Dia da consciência negra
O dia 20 de novembro de 2024 foi feriado nacional. Não foram poucos os que se perguntaram o motivo. A justificativa é que era em homenagem à consciência negra, explicação de pouca valia para quem nunca tinha ouvido falar em “consciência negra”. É verdade que a data já vinha sendo feriado em alguns estados da federação, mas este ano foi a primeira vez que o dia foi dedicado a uma reflexão sobre o tema em todo o território nacional.
A visão dos brasileiros sobre esse tema, não raro, beira à hipocrisia. É a imagem do país tropical, onde brancos e negros se misturam alegremente na beleza da paisagem. Em contraponto, há os que defendem a tese do “racismo estrutural”, ou seja, o preconceito contra os negros não seria percebido como tal pelas pessoas, no seu dia-a-dia. Daí o paradoxo da consciência: o racista, sinceramente, não se percebe como tal.
Recentemente, ocorreu um episódio de racismo num evento esportivo em que participavam estudantes do curso de Direito da PUC-SP e da USP, em que os alunos da universidade privada gritavam “cotistas” e “pobres” para os alunos da universidade pública.
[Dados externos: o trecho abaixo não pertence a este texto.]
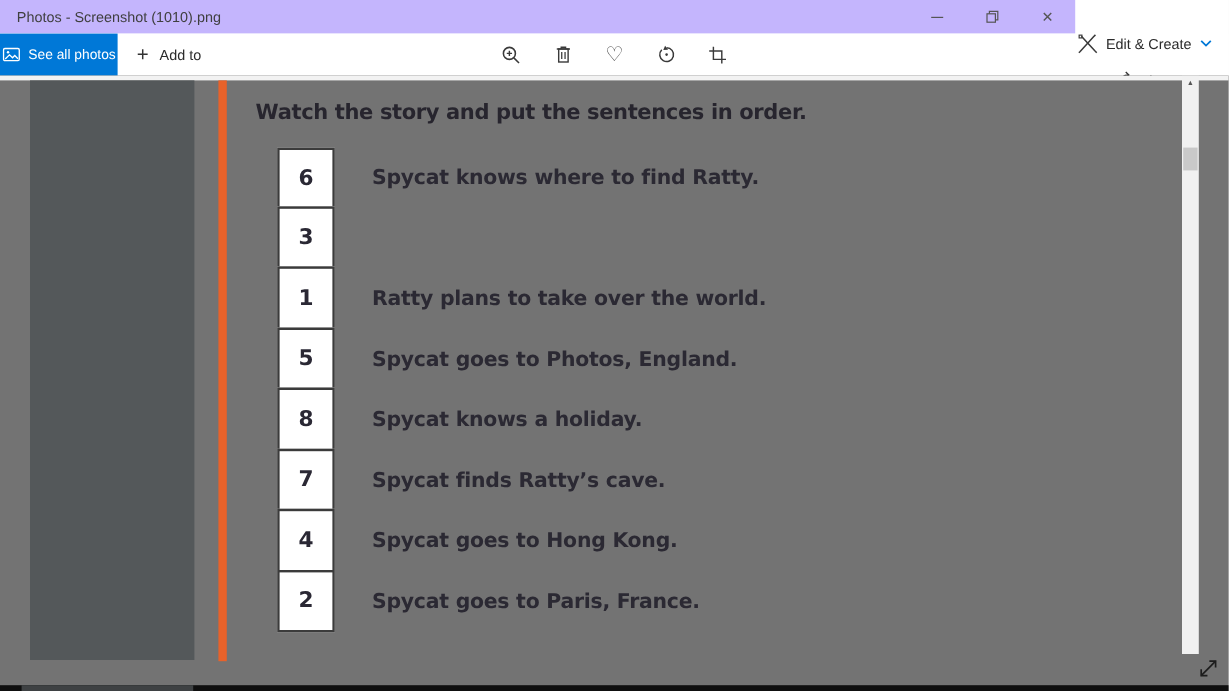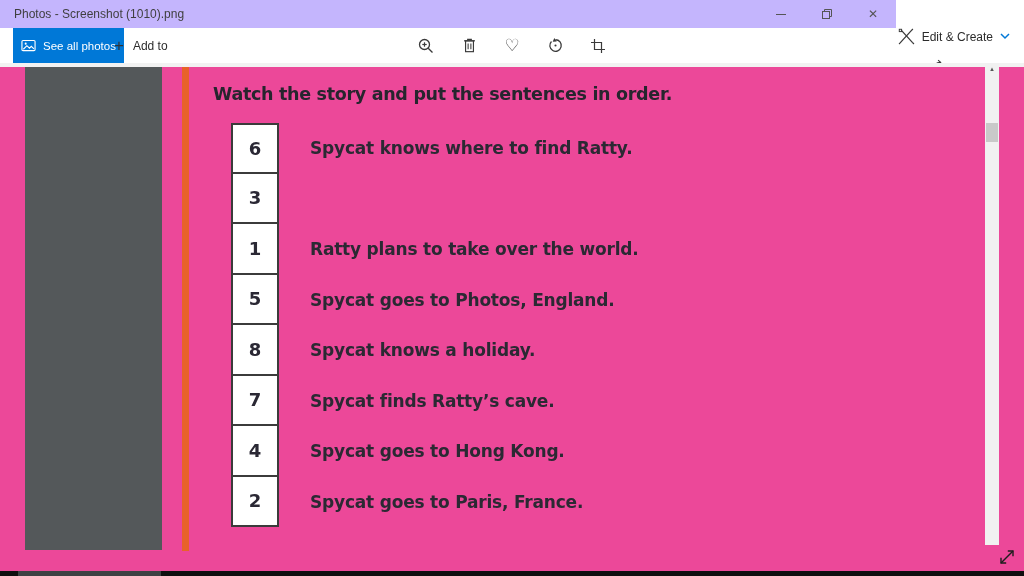--- a/index.html
+++ b/index.html
@@ -20,7 +20,7 @@
 
   
   .toolbar { position:absolute; left:0; top:28px; width:1024px; height:35px; background:#fff; }
-  .btn-see-all { position:absolute; left:13px; top:0; width:111px; height:35px; background:#0078d7;
+  .btn-see-all { position:absolute; left:0; top:0; width:98px; height:35px; background:#0078d7;
     color:#fff; display:flex; align-items:center; justify-content:center; gap:7px; font-size:11.5px; cursor:pointer; }
   .btn-add-to { position:absolute; left:106px; top:0; height:35px; display:flex; align-items:center; gap:9px;
     font-size:12px; color:#2b2b2b; padding:0 8px; cursor:pointer; }

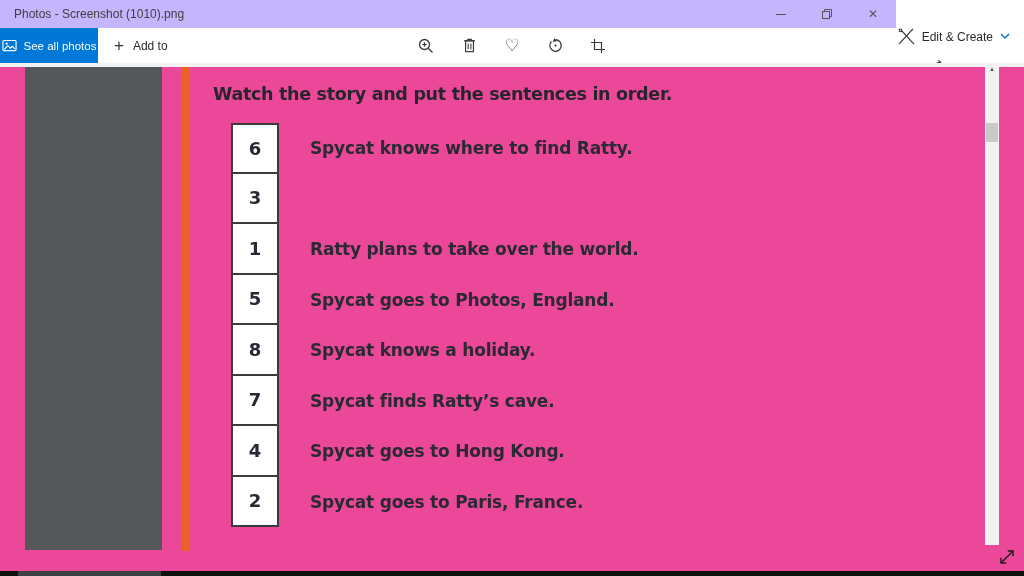--- a/index.html
+++ b/index.html
@@ -34,7 +34,7 @@
   .ellipsis-glyph { font-size:11px; letter-spacing:3px; color:#333; }
 
   
-  .content { position:absolute; left:0; top:63px; width:1024px; height:513px; background:#ec4899; overflow:hidden; }
+  .content { position:absolute; left:0; top:63px; width:1024px; height:513px; background:#737373; overflow:hidden; }
   .photo-topstrip { position:absolute; left:0; top:0; width:1024px; height:4px; background:#f2f2f2; }
   .dark-panel { position:absolute; left:25px; top:4px; width:137px; height:483px; background:#54585a; }
   .orange-bar { position:absolute; left:182px; top:4px; width:7px; height:484px; background:#e8622a; }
Identificadas pelas câmeras do ginásio esportivo, duas alunas da PUC-SP perderam seus empregos nos escritórios de Direito onde faziam estágio. Possivelmente, depois do vexame por que passaram e da condenação pública, devem estar arrependidas. Mas, acima de tudo, parece que elas não percebiam que suas atitudes eram condenáveis, como se fossem normais. Mais chocante ainda por serem estudantes de Direito. Tremo só de pensar nos seus critérios de julgamento, se tiverem, um dia, de julgar uma causa que envolva pretos e pobres.
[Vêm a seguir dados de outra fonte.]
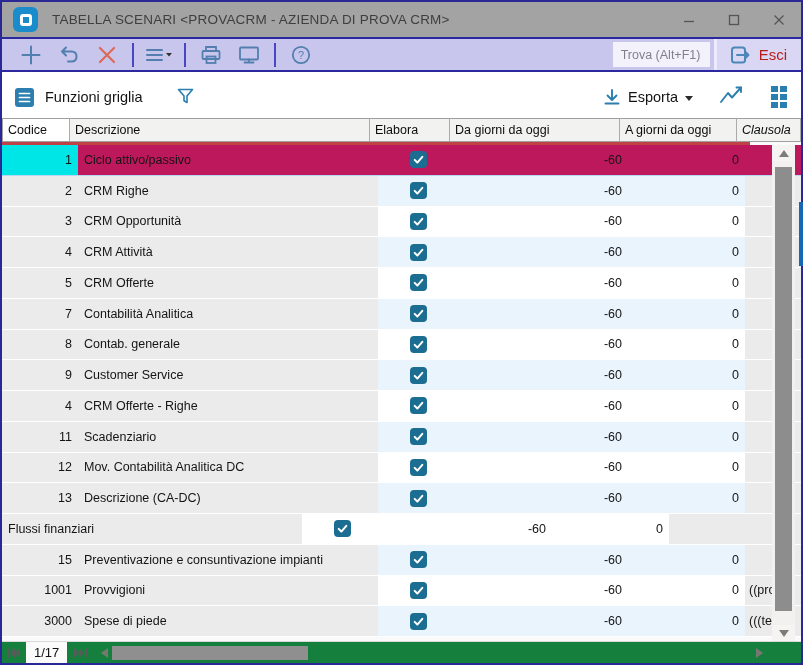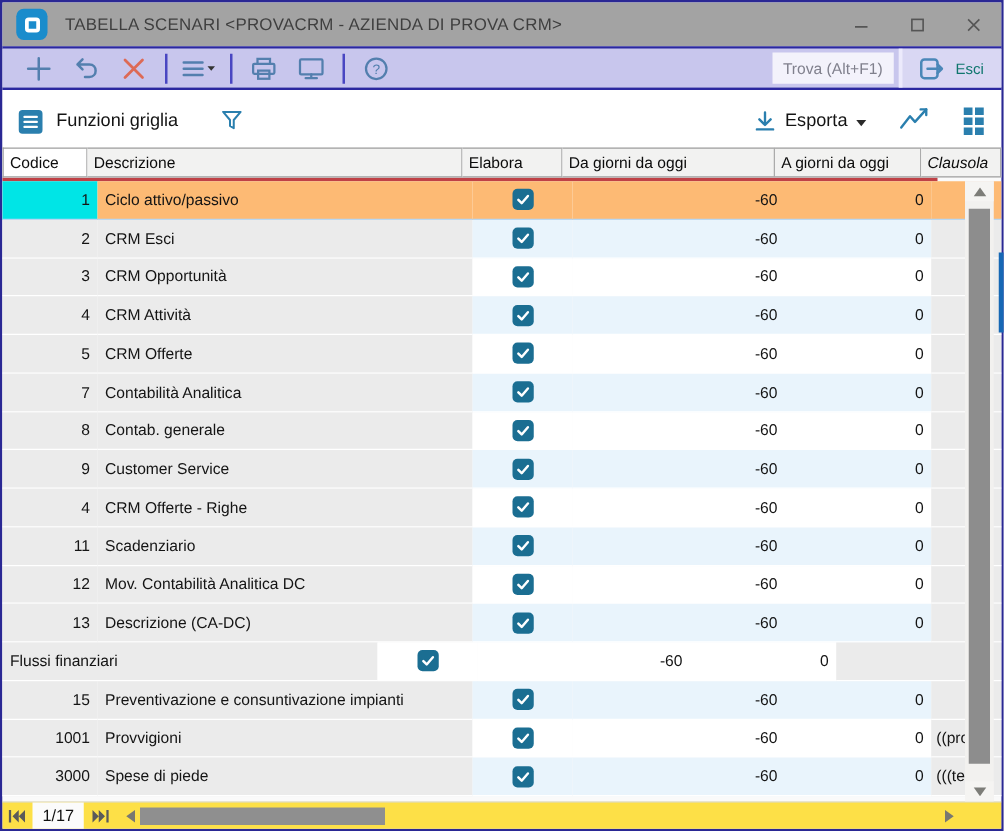--- a/index.html
+++ b/index.html
@@ -24,7 +24,7 @@
   .find-input { margin-left:auto; width:97px; height:25px; background:#f3f2fb; border:none; outline:none; font-family:inherit; font-size:12.5px; color:#55555f; padding:0 8px; }
   .find-input::placeholder { color:#80808d; opacity:1; }
   .exit-btn { height:31px; display:flex; align-items:center; gap:8px; background:#d9d7f3; border-left:3px solid #eceafc; padding:0 14px 0 12px; margin-left:4px; cursor:default; }
-  .exit-label { font-size:12px; color:#0f766e; }
+  .exit-label { font-size:15px; color:#b91c1c; }
 
   
   .func-row { height:46px; background:#fff; display:flex; align-items:center; padding:4px 14px 0 12px; }

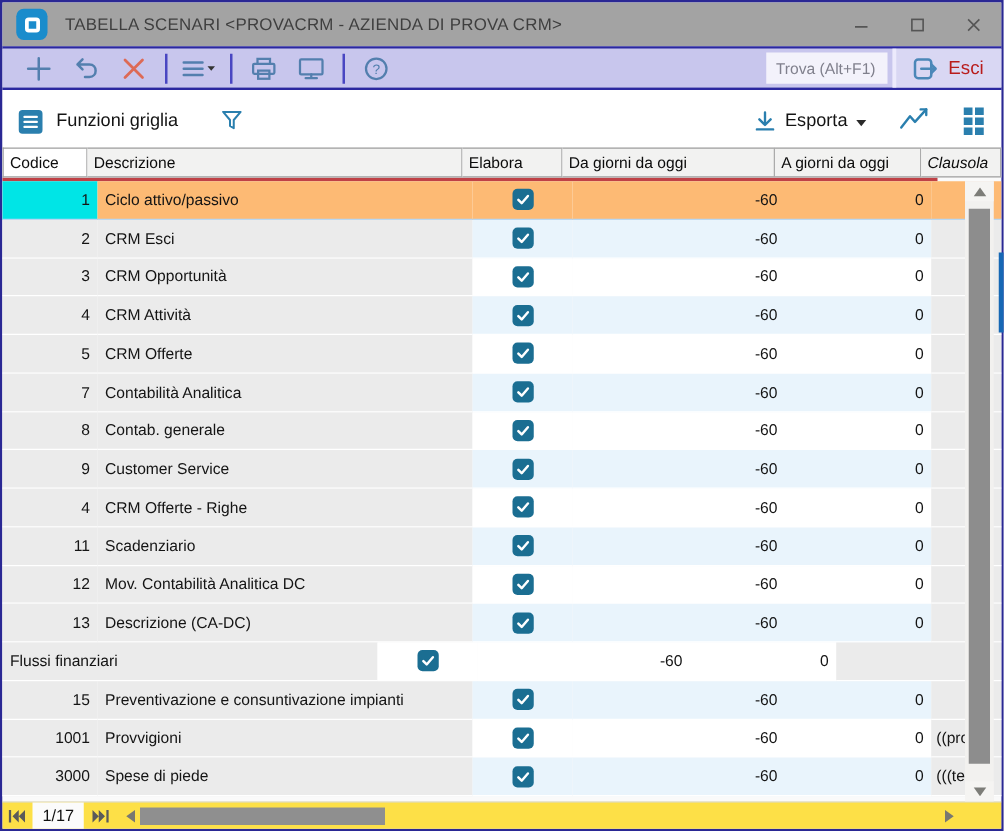--- a/index.html
+++ b/index.html
@@ -57,7 +57,7 @@
   .c.clausola { flex:1; background:#ebebeb; padding:0 0 0 4px; }
   .row.plain .elab, .row.plain .da, .row.plain .a { background:#ffffff; }
   .row.tint .elab, .row.tint .da, .row.tint .a { background:#e9f4fc; }
-  .row.selected .c { background:#fdba74; border-bottom-color:#b9d7f2; }
+  .row.selected .c { background:#be185d; border-bottom-color:#b9d7f2; }
   .row.selected .c.codice { background:#00e5e6; }
   .cb { width:17px; height:17px; background:#1b6e92; border-radius:4px; display:flex; align-items:center; justify-content:center; }
 

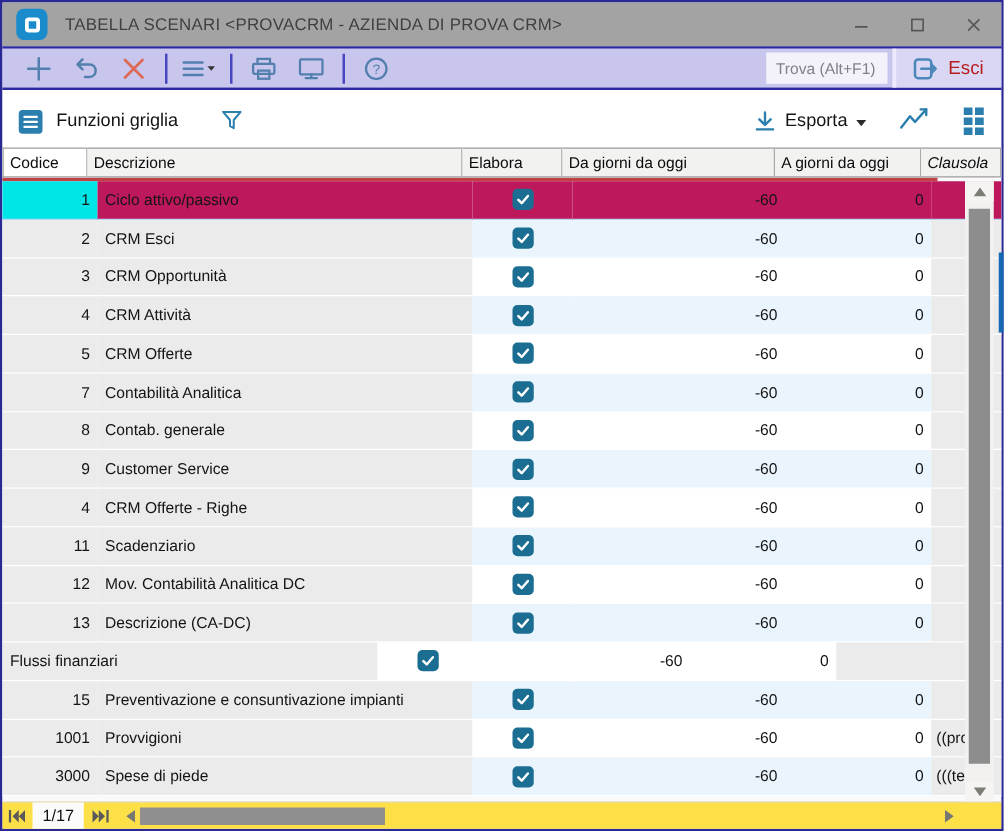--- a/index.html
+++ b/index.html
@@ -231,7 +231,7 @@
         </div>
         <div class="row tint">
           <div class="c codice">2</div>
-          <div class="c descr">CRM Esci</div>
+          <div class="c descr">CRM Righe</div>
           <div class="c elab">
             <span class="cb">
               <svg width="13" height="13" viewBox="0 0 17 17">

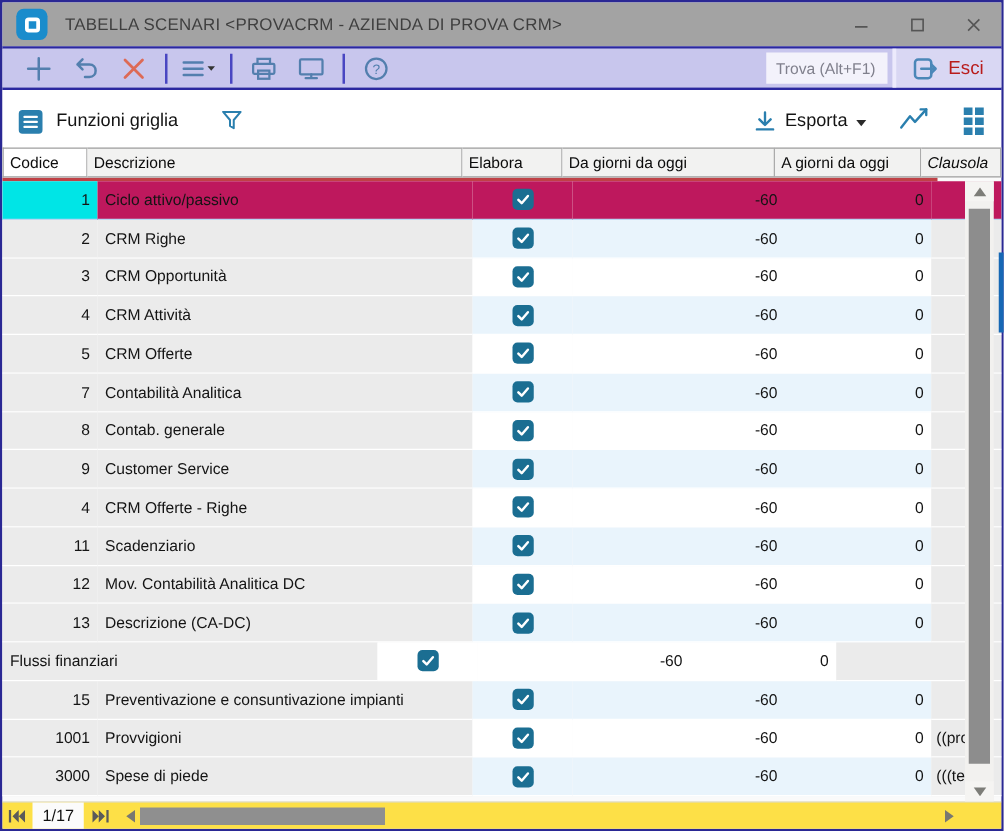--- a/index.html
+++ b/index.html
@@ -70,7 +70,7 @@
   .vs-thumb { position:absolute; left:3px; width:17px; top:22px; height:444px; background:#8d8d8d; }
 
   
-  .bottombar { height:22px; background:#fde047; border-top:1px solid #d9d9d9; display:flex; align-items:center; }
+  .bottombar { height:22px; background:#15803d; border-top:1px solid #d9d9d9; display:flex; align-items:center; }
   .nav-btn { width:22px; height:100%; display:flex; align-items:center; justify-content:center; }
   .rec-chip { height:100%; background:#fbfbfb; display:flex; align-items:center; padding:0 8px; font-size:13px; color:#111; margin:0 2px; }
   .h-left-arrow { width:0; height:0; border-top:5px solid transparent; border-bottom:5px solid transparent; border-right:7px solid #787872; margin:0 4px 0 10px; }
Embora as chamadas “políticas afirmativas” do Ministério da Educação tenham beneficiado os estudantes negros e pobres, de fato ainda resta um longo caminho a percorrer. Programas de cotas nas universidades para alunos negros, financiamento e bolsas para alunos pobres, pouco a pouco, vão mudando a paisagem das salas de aula. Aliás, essa mudança não é só de raça, mas também de gênero. Hoje, por exemplo, existem mais mulheres do que homens estudando Economia, só para ficar na minha área.
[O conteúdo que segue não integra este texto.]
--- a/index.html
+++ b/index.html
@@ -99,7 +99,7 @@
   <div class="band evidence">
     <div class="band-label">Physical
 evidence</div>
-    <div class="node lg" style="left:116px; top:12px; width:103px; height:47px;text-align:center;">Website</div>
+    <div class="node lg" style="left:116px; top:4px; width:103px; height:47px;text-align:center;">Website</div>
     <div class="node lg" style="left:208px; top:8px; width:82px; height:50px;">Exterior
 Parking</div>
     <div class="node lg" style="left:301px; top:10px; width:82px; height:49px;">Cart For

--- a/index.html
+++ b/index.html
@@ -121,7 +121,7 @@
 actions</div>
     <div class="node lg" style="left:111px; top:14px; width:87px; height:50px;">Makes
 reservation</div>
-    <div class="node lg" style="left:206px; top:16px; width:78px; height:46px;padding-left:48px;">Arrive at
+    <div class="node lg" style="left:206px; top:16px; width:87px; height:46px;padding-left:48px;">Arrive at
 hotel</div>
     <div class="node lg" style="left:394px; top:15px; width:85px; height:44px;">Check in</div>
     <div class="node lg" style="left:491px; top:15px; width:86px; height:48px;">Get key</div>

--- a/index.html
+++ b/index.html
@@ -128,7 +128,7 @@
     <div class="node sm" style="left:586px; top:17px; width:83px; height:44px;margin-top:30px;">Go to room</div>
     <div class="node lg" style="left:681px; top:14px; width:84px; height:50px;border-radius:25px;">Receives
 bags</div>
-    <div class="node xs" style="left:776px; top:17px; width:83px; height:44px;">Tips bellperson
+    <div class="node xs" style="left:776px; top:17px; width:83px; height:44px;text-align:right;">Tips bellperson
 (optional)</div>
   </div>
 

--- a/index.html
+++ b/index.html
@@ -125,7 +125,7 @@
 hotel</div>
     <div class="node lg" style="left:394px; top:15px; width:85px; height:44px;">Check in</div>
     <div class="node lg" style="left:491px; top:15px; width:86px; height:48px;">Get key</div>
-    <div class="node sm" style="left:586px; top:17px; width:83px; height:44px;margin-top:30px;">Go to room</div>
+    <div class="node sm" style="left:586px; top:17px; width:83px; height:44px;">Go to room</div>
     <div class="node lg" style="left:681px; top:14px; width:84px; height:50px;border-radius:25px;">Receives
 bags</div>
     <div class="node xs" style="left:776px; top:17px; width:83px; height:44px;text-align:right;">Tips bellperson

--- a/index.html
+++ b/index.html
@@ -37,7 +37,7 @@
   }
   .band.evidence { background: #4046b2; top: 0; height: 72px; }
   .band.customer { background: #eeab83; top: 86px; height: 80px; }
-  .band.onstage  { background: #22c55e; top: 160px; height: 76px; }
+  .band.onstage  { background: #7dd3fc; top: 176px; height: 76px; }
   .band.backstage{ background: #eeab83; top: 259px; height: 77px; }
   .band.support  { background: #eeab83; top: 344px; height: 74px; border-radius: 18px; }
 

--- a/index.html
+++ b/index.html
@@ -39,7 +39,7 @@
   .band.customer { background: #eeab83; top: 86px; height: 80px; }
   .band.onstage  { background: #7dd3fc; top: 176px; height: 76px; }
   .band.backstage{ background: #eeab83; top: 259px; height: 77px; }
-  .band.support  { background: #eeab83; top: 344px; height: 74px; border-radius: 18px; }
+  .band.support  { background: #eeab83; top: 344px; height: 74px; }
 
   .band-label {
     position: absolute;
O fato de a maioria dos negros serem pobres não deveria surpreender ninguém. Imagine uma linha do tempo que cubra todo o século XIX. O Brasil (e Portugal, por tabela) dependia quase exclusivamente do braço de trabalho escravo. Todas as datas importantes desse século, desde a vinda da família real (1808), a Independência (1822), a República (1889) tiveram relação com a escravidão. Não é demais lembrar que o Brasil, além de ter sido, possivelmente o maior país escravocrata da sua época, foi também o último país das Américas a abolir a escravidão (1888). Na verdade, o modelo de economia escravista já vinha agonizando, ao longo da segunda metade desse século. Esse processo foi acelerado pela Guerra do Paraguai (1864-1870) que esvaziou os cofres do Império.
A transferência de capitais do nordeste (economia açucareira) e do ciclo do ouro (final do século XVIII) para o centro-sul (ciclo do café) provocou uma transferência de mão-de-obra escrava para essas regiões, barateando o preço do escravo – principal ativo dos fazendeiros produtores de café. No Nordeste, a queda de preços do escravo foi maior ainda, o que explica a predominância de movimentos abolicionistas nessa região. No centro-sul, a reação dos grandes produtores de café contra a libertação dos escravos levou à destituição do Imperador Pedro II e à proclamação da República através de um golpe militar.